Two things got me thinking.
1. I’ve been reading more and more about real estate lately. I’ve found The Bigger Pockets Podcast, and I’ve started reading things like Building Wealth One House at a Time and Buy It, Rent It, Profit. I have been learning, but I’ve also been encountering some of the hype and read-my-other-book and come-to-my-workshop nonsense that comes with the territory.
2. I was listening to this week’s episode (#543) of This American Life this morning. They spent quite a bit of time talking about a new get-money-from-your-friends scam called Wake Up Now.
These things got me wondering if, by buying this investment property, we hadn’t bought in to some kind of scam. We are still at the stage where we are pouring money into this property and is not fully rented. What if it has all been some kind of mistake?
Well, tonight I was having a glorious couple hours of productive solitude, painting and cleaning at the new property when I heard someone knock on the door. It was the next door neighbor with a friend who wanted to see the place because she is in the market for a new apartment. So I showed it to her, despite the fact that it is knee-deep in construction debris and tools from one end to the other. It made me realize again that real estate *is* real. It’s a real product, with real customers who have a real need you are filling.

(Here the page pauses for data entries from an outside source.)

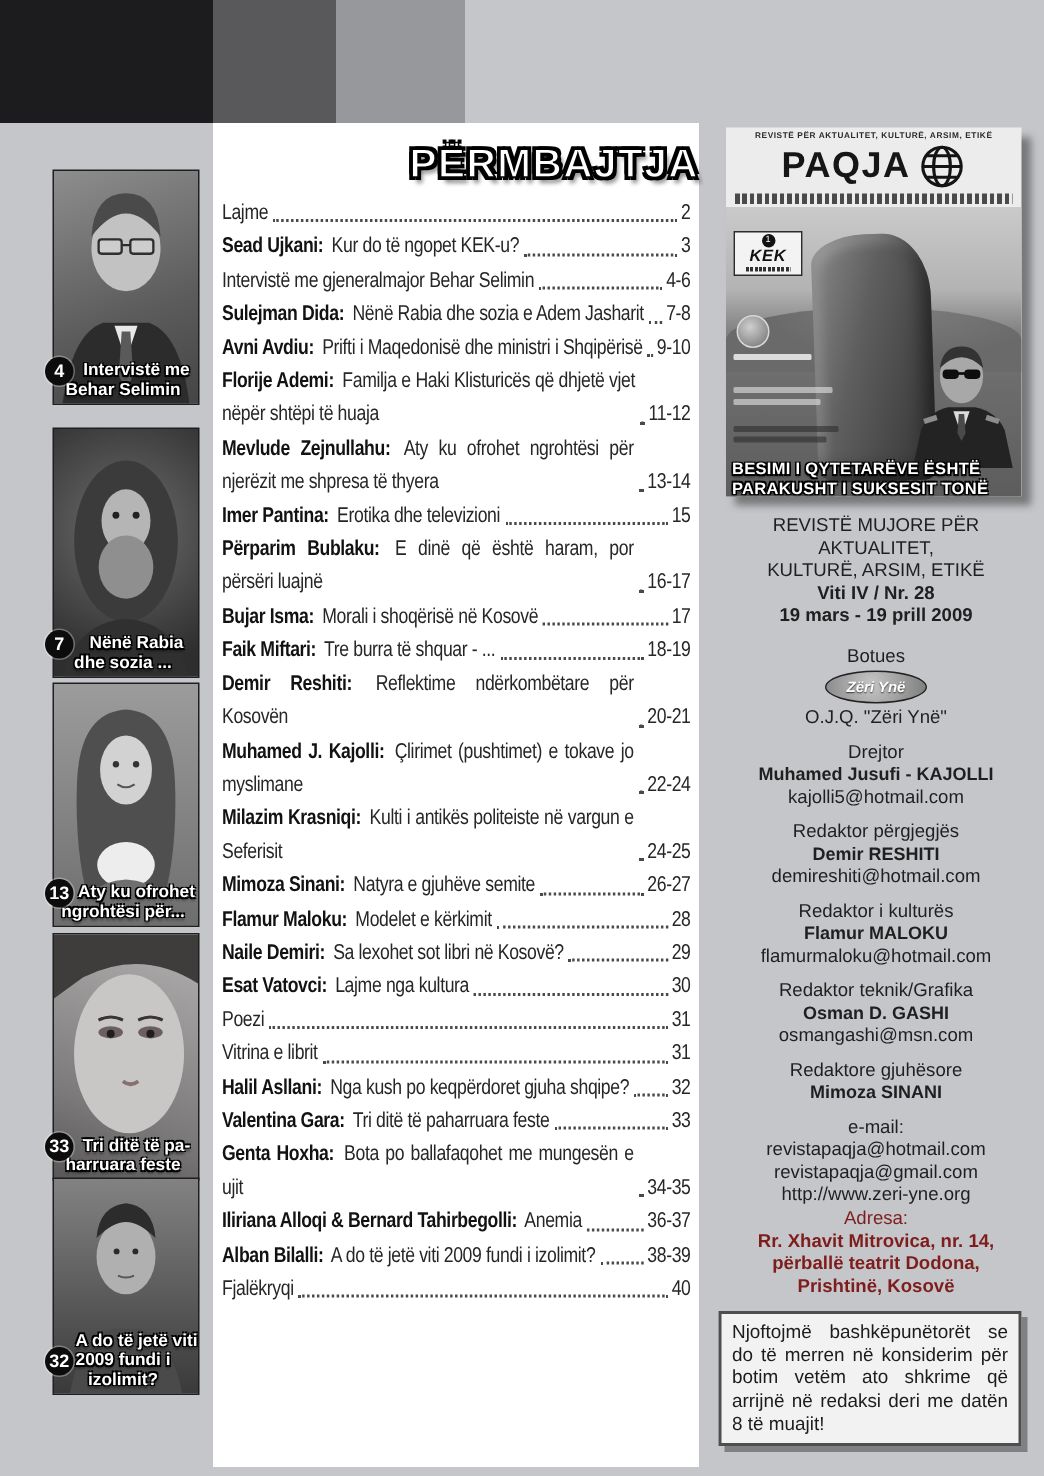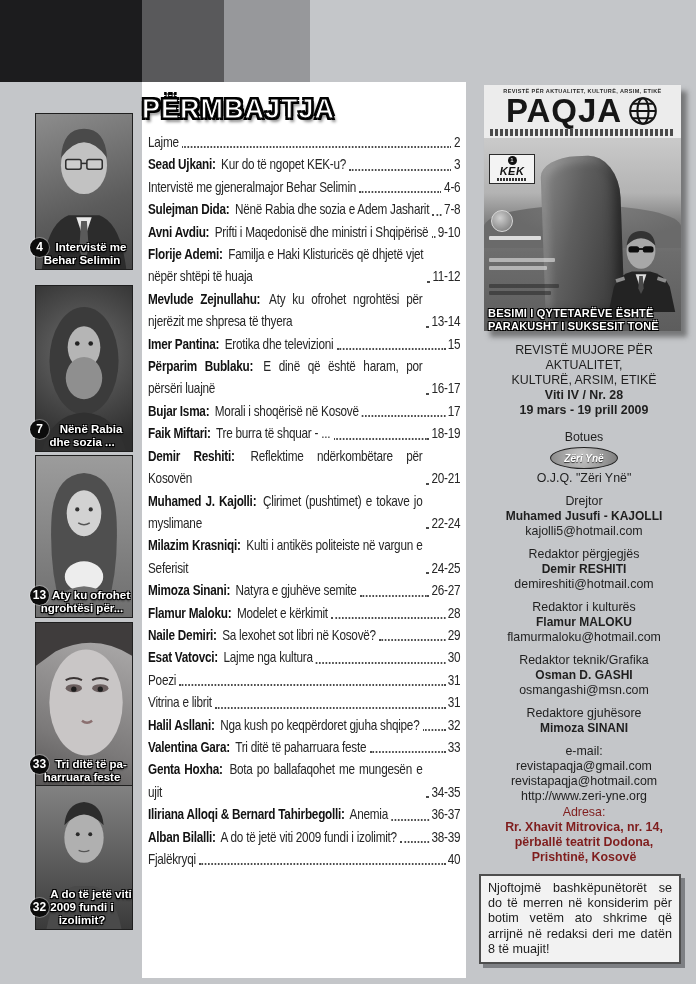"PËRMBAJTJA" .ctitle { text-align: left -> right }
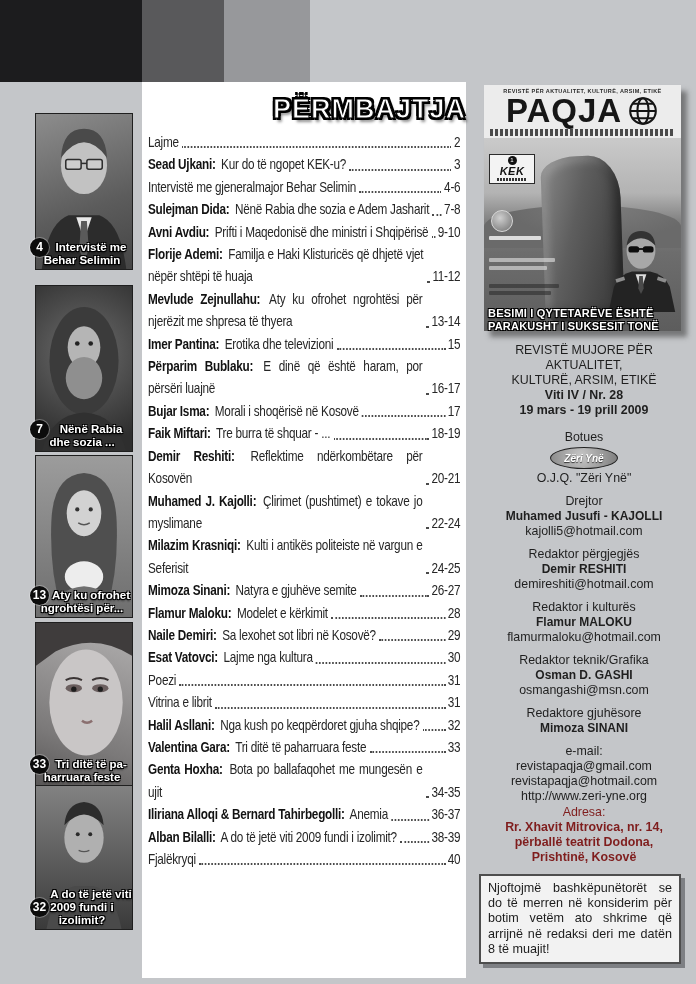"PAQJA" .cov-mast { font-size: 33px -> 24px }
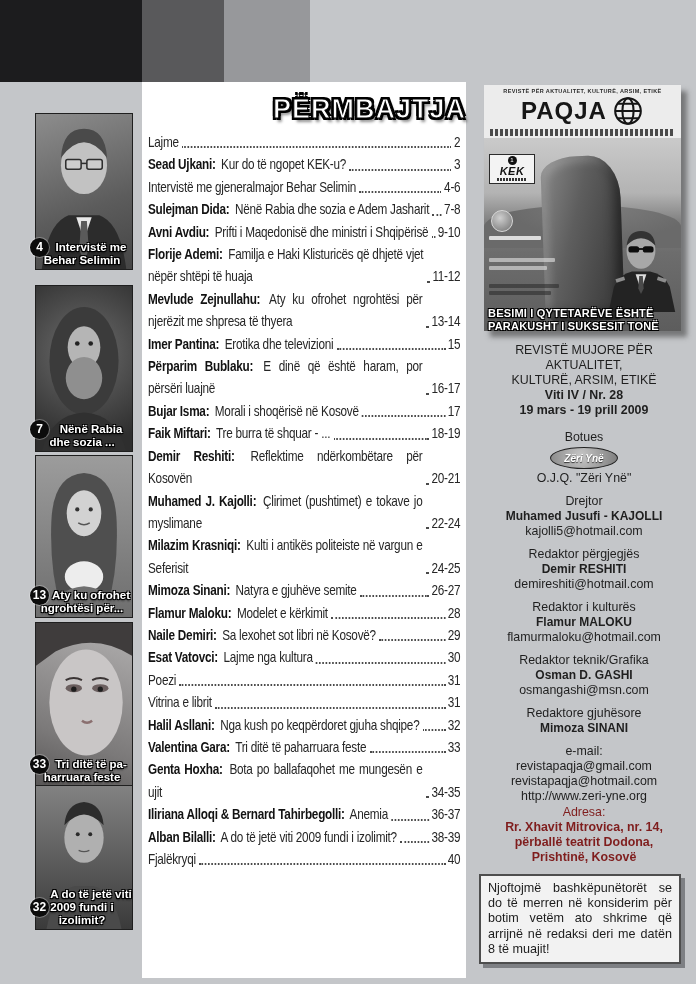"revistapaqja@gmail.com" div.lnk { order: before "revistapaqja@hotmail.com" -> after "revistapaqja@hotmail.com" }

And because it is a real business and not a multi-level marketing scheme, you don’t have to sell the product or the system to your friends. Complete strangers will agree to hand you money on a regular basis. And sometimes, they will even come knock
down on your door to do it.
Some people would think that the idea of “believing the numbers” is silly. What else is there to believe? Even those that put their faith in the supernatural, if they are numbers people, will talk about the number of ancient scrolls corroborating each other and our modern Bible. They will share with you the dates of various Biblical kingdoms, will quantify–in percentages–the likelihood of special creation vs. the unlikelihood of evolution. Numbers are a language by which the heavens and the earth can be understood.
For others, numbers are inherently untrustworthy. They say figures don’t lie, but liars figure. Statistics are manipulated every day. And how much can you trust cold, hard numbers to quantify the essence of life, anyway? How, really, can you trust the math of aerodynamics? What is to stop a ton of steel from falling straight out of the sky? Numbers are slippery creatures that can take hours to nail down in the right formulas, rows, and columns. And if you’ve forgotten a small decimal point? All is lost.
For much of my life, I have been the person in the second paragraph. And I’m writing this post in case any of you are like me. In case any of you have had to sit there in front of a spreadsheet and bet your future on the accuracy of the numbers in front of you. I’ve had to convince myself to trust the numbers. My gut would be much happier if we were that much closer to paying off our primary residence. But instead, we have taken out a HELOC and taken a chance on our future because of what the spreadsheet says. I’ll let you know how it works out.
The first step towards Better Living Through Math is to track and face the numbers. It’s closely related to the notion of First, Admit You Have a Problem. Since this is my fourth post and we now know each other so well, I’ll dive right in and use a personal example: my weight.
Let me start by saying that I am sensitive to the issues surrounding fat shaming, unrealistic social expectations, body image, etc. So I am going to tread carefully and I am only going to speak for myself. I currently weigh more than is medically advised. With the help of my doctor, a nutritionist, and the people at the gym, I am changing that because I’d like to move through this world in a body that is strong and healthy and capable of enduring the crazy adventures I have planned, with minimal pain and maximum enjoyment.
How am I going about this? By tracking and facing the numbers. Specifically, the numbers on the scale and the numbers on my food-logging app. They represent the truth about how much progress I’ve made towards my goal, how much ground I’ve lost, and how far I still have to go.
To be financially healthy, you also have to track and face the numbers. Numbers like your bank balances, debt, credit scores, net worth, etc. Just like hopping on the scale, financial reckoning is very often painful. But if you are going to build the life you want, there is no way around it. So rip off the Band-Aid and figure it out NOW. Quantify your position. Take responsibility for it. Hookup your accounts to Mint.com (easiest). Track every single expense into self-made categories in Quicken (detailed and thorough). Use a spreadsheet (cheap, but harder to get the full picture long-term). Get a pencil and a scrap of paper and a stack of your bills (if that’s what you have, work with it). Just do something. And do it now. There are few guarantees in life. But self-made behavioral issues do NOT fix themselves. It’s your life. What are you going to do with it?